TASK OBJECTIVE → Images do not belong in the copy; retype the rest of the entries below exactly.
-------- DATASET --------
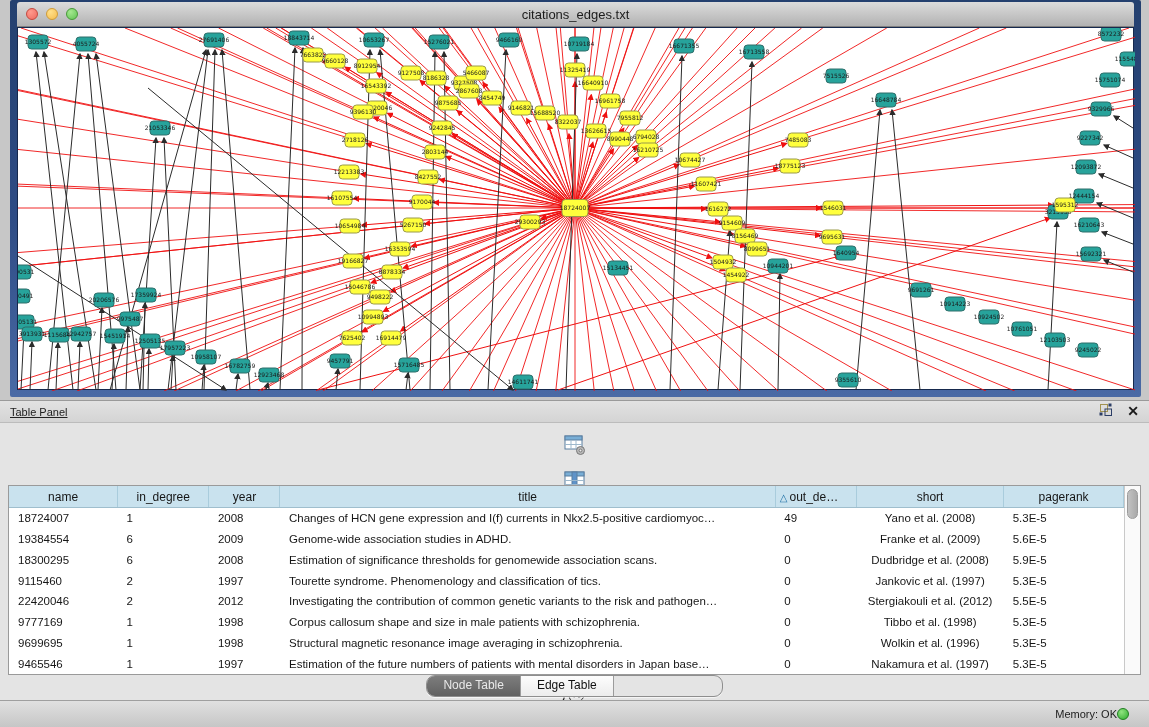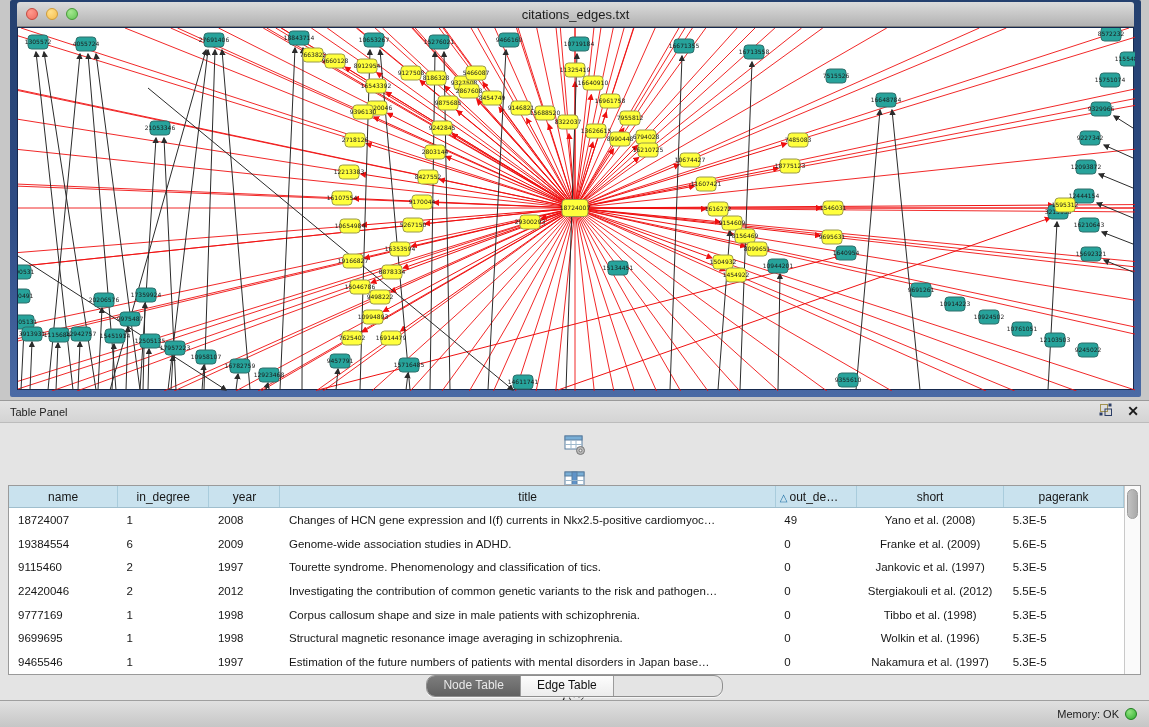--- a/index.html
+++ b/index.html
@@ -20,21 +20,21 @@
   .light.grn{background:radial-gradient(circle at 35% 30%,#a5e88f,#61c454);border:1px solid #479a37;}
   .wintitle{position:absolute;left:0;right:0;text-align:center;font-size:13px;color:#1c1c1c;}
   .canvas{position:relative;width:1117px;height:363px;background:#ffffff;border:1px solid #16294d;box-sizing:border-box;}
   .canvas svg{display:block;}
 
   
   .panel{position:absolute;left:0;top:400px;width:1149px;height:300px;background:#e4e4e4;
     border-top:1px solid #9a9a9a;box-sizing:border-box;}
   .panel-titlebar{position:absolute;left:0;top:0;right:0;height:21px;
     background:linear-gradient(180deg,#e2e2e2,#d4d4d4);border-bottom:1px solid #bcbcbc;
-    display:flex;align-items:center;font-size:11px;color:#222;}
+    display:flex;align-items:center;font-size:11px;color:#222;text-decoration:underline;}
   .panel-titlebar .ptitle{margin-left:10px;}
   .panel-controls{position:absolute;right:10px;top:2px;display:flex;gap:14px;align-items:center;}
   .closex{font-size:14px;font-weight:bold;color:#1a1a1a;line-height:14px;cursor:default;}
 
   .toolbar{position:absolute;left:12px;top:32px;right:12px;height:38px;display:flex;align-items:center;gap:12px;flex-direction:column;}
   .tbicon{width:26px;height:26px;display:flex;align-items:center;justify-content:center;}
   .fx{font-family:"DejaVu Serif",serif;font-style:italic;font-size:14px;color:#111;}
   .combo{margin-left:8px;width:392px;height:22px;background:linear-gradient(180deg,#ffffff,#f2f2f2);
     border:1px solid #a5a5a5;border-radius:4px;display:flex;align-items:center;font-size:12px;color:#111;
     box-shadow:0 1px 1px rgba(0,0,0,.12);}
@@ -57,21 +57,21 @@
   .segctl{display:flex;border:1px solid #8e8e8e;border-radius:9px;overflow:hidden;height:20px;
     box-shadow:0 1px 1px rgba(255,255,255,.7);}
   .seg{font-size:12px;padding:2px 16px 0 16px;background:linear-gradient(180deg,#fdfdfd,#ececec);
     color:#111;border-right:1px solid #9b9b9b;cursor:default;}
   .seg:last-child{border-right:none;margin-top:48px;}
   .seg.sel{background:linear-gradient(180deg,#7d7d7d,#616161);color:#e9e9e9;}
 
   
   .statusbar{position:absolute;left:0;top:700px;width:1149px;height:27px;
     background:linear-gradient(180deg,#e0e0e0,#c6c6c6);border-top:1px solid #9f9f9f;
-    display:flex;align-items:center;justify-content:flex-end;box-sizing:border-box;padding-right:12px;gap:6px;
+    display:flex;align-items:center;justify-content:flex-end;box-sizing:border-box;padding-right:20px;
     font-size:11px;color:#1c1c1c;}
   .memdot{width:12px;height:12px;border-radius:50%;
     background:radial-gradient(circle at 35% 30%,#90e37f,#2fae2f);border:1px solid #1f7f1f;box-sizing:border-box;}
 </style>
 </head>
 <body>
 
 <div class="stage">
 
   <div class="netwin">
@@ -654,20 +654,29 @@
             <tr>
               <td>19384554</td>
               <td>6</td>
               <td>2009</td>
               <td>Genome-wide association studies in ADHD.</td>
               <td>0</td>
               <td class="ctr">Franke et al. (2009)</td>
               <td>5.6E-5</td>
             </tr>
             <tr>
+              <td>18300295</td>
+              <td>6</td>
+              <td>2008</td>
+              <td>Estimation of significance thresholds for genomewide association scans.</td>
+              <td>0</td>
+              <td class="ctr">Dudbridge et al. (2008)</td>
+              <td>5.9E-5</td>
+            </tr>
+            <tr>
               <td>9115460</td>
               <td>2</td>
               <td>1997</td>
               <td>Tourette syndrome. Phenomenology and classification of tics.</td>
               <td>0</td>
               <td class="ctr">Jankovic et al. (1997)</td>
               <td>5.3E-5</td>
             </tr>
             <tr>
               <td>22420046</td>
--------
RESULT OF THIS EXERCISE →
--- a/index.html
+++ b/index.html
@@ -20,21 +20,21 @@
   .light.grn{background:radial-gradient(circle at 35% 30%,#a5e88f,#61c454);border:1px solid #479a37;}
   .wintitle{position:absolute;left:0;right:0;text-align:center;font-size:13px;color:#1c1c1c;}
   .canvas{position:relative;width:1117px;height:363px;background:#ffffff;border:1px solid #16294d;box-sizing:border-box;}
   .canvas svg{display:block;}
 
   
   .panel{position:absolute;left:0;top:400px;width:1149px;height:300px;background:#e4e4e4;
     border-top:1px solid #9a9a9a;box-sizing:border-box;}
   .panel-titlebar{position:absolute;left:0;top:0;right:0;height:21px;
     background:linear-gradient(180deg,#e2e2e2,#d4d4d4);border-bottom:1px solid #bcbcbc;
-    display:flex;align-items:center;font-size:11px;color:#222;}
+    display:flex;align-items:center;font-size:11px;color:#222;text-decoration:underline;}
   .panel-titlebar .ptitle{margin-left:10px;}
   .panel-controls{position:absolute;right:10px;top:2px;display:flex;gap:14px;align-items:center;}
   .closex{font-size:14px;font-weight:bold;color:#1a1a1a;line-height:14px;cursor:default;}
 
   .toolbar{position:absolute;left:12px;top:32px;right:12px;height:38px;display:flex;align-items:center;gap:12px;flex-direction:column;}
   .tbicon{width:26px;height:26px;display:flex;align-items:center;justify-content:center;}
   .fx{font-family:"DejaVu Serif",serif;font-style:italic;font-size:14px;color:#111;}
   .combo{margin-left:8px;width:392px;height:22px;background:linear-gradient(180deg,#ffffff,#f2f2f2);
     border:1px solid #a5a5a5;border-radius:4px;display:flex;align-items:center;font-size:12px;color:#111;
     box-shadow:0 1px 1px rgba(0,0,0,.12);}
@@ -57,21 +57,21 @@
   .segctl{display:flex;border:1px solid #8e8e8e;border-radius:9px;overflow:hidden;height:20px;
     box-shadow:0 1px 1px rgba(255,255,255,.7);}
   .seg{font-size:12px;padding:2px 16px 0 16px;background:linear-gradient(180deg,#fdfdfd,#ececec);
     color:#111;border-right:1px solid #9b9b9b;cursor:default;}
   .seg:last-child{border-right:none;margin-top:48px;}
   .seg.sel{background:linear-gradient(180deg,#7d7d7d,#616161);color:#e9e9e9;}
 
   
   .statusbar{position:absolute;left:0;top:700px;width:1149px;height:27px;
     background:linear-gradient(180deg,#e0e0e0,#c6c6c6);border-top:1px solid #9f9f9f;
-    display:flex;align-items:center;justify-content:flex-end;box-sizing:border-box;padding-right:12px;gap:6px;
+    display:flex;align-items:center;justify-content:flex-end;box-sizing:border-box;padding-right:20px;
     font-size:11px;color:#1c1c1c;}
   .memdot{width:12px;height:12px;border-radius:50%;
     background:radial-gradient(circle at 35% 30%,#90e37f,#2fae2f);border:1px solid #1f7f1f;box-sizing:border-box;}
 </style>
 </head>
 <body>
 
 <div class="stage">
 
   <div class="netwin">
@@ -654,20 +654,29 @@
             <tr>
               <td>19384554</td>
               <td>6</td>
               <td>2009</td>
               <td>Genome-wide association studies in ADHD.</td>
               <td>0</td>
               <td class="ctr">Franke et al. (2009)</td>
               <td>5.6E-5</td>
             </tr>
             <tr>
+              <td>18300295</td>
+              <td>6</td>
+              <td>2008</td>
+              <td>Estimation of significance thresholds for genomewide association scans.</td>
+              <td>0</td>
+              <td class="ctr">Dudbridge et al. (2008)</td>
+              <td>5.9E-5</td>
+            </tr>
+            <tr>
               <td>9115460</td>
               <td>2</td>
               <td>1997</td>
               <td>Tourette syndrome. Phenomenology and classification of tics.</td>
               <td>0</td>
               <td class="ctr">Jankovic et al. (1997)</td>
               <td>5.3E-5</td>
             </tr>
             <tr>
               <td>22420046</td>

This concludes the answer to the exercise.